Jeremy Huntwork wrote:
> On Sep 3, 2011, at 12:58 PM, Matthew Burgess wrote:
>> Confirmed here with popt-1.16.  It seems odd that pkg-config
>> bundles a version of popt known to be broken, and requires a
>> configure switch (with-installed-popt) to use a system-installed
>> version.  popt is certainly small enough to bring over to LFS to
>> fix this issue properly. Either that, or remove the sed as it is
>> completely bogus, and just inform the reader that 1 test is known
>> to fail.
> 
> Eek, 1 test known to fail means that popt is not working as expected,
> and therefore some pkg-config functionality is broken. If you don't
> want to include popt in the base system, then I think it's better to
> track down what is broken in the bundled version shipped with
> pkg-config and fix it.

There are 4 subtests in the check-cmd-options test:

pkg-config --define-variable=a=b --atleast-pkgconfig-version=999.999; 
echo $?
1

pkg-config --define-variable=a=b --atleast-pkgconfig-version 999.999; 
echo $?
0

pkg-config --define-variable a=b --atleast-pkgconfig-version 999.999; 
echo $?
1

pkg-config --define-variable a=b --atleast-pkgconfig-version=999.999; 
echo $?
1

Only the second fails as all should return 1.

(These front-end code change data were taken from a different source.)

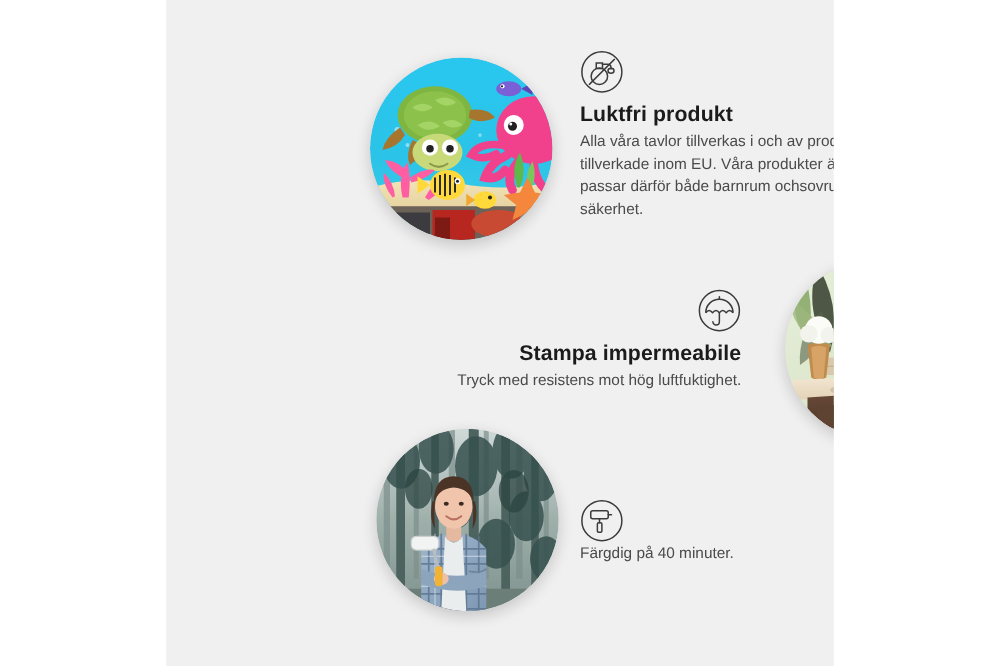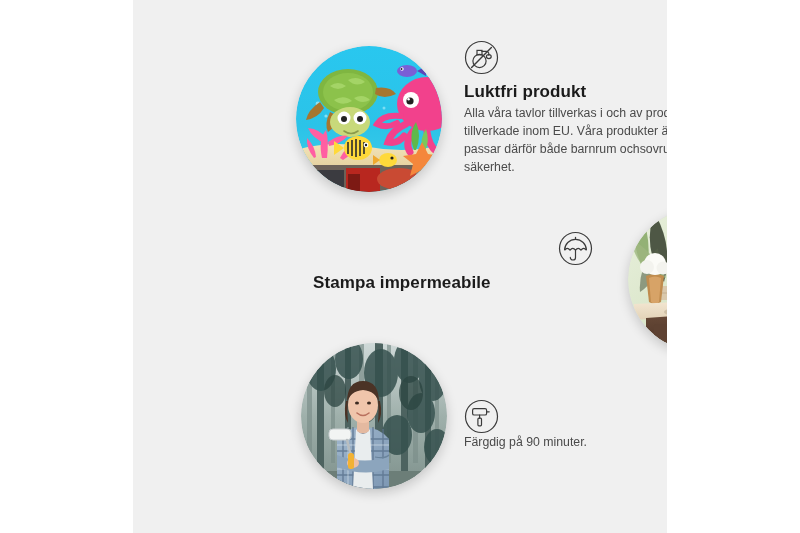"Stampa impermeabile" .text-block.align-right { text-align: none -> right }
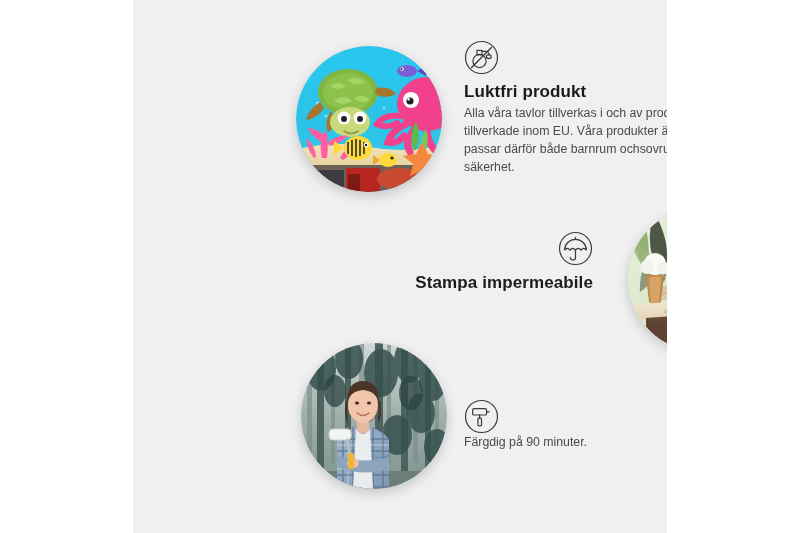"Tryck med resistens mot hög" p.feature-desc { html: none -> <p>Tryck med resistens mot hög luftfuktighet.</p> }
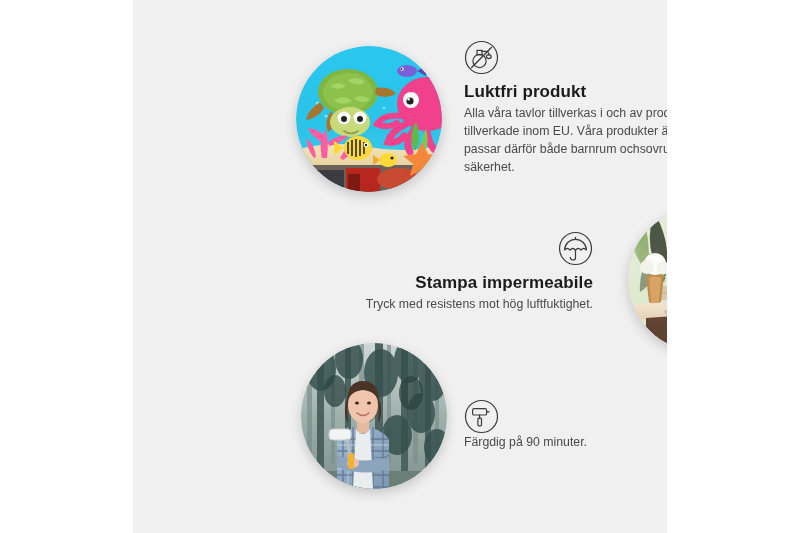"Färgdig på 90 minuter." p.feature-desc { text: 90 -> 40 }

Checking BLFS, it looks like popt is used for Hd2u, pilot-link, 
libbonobo, rsync, samba, and libdv.  I also know it is needed for rpm.

I am reluctant to add packages to LFS and cause 'bloat'.  In this case, 
I don't see any packages that I would term 'critical' from BLFS that 
need popt.

Since popt is, by default, linked statically into pkg-config, the 
question is whether this error in command options parsing worth fixing?

I lean towards not fixing this, but could be persuaded otherwise.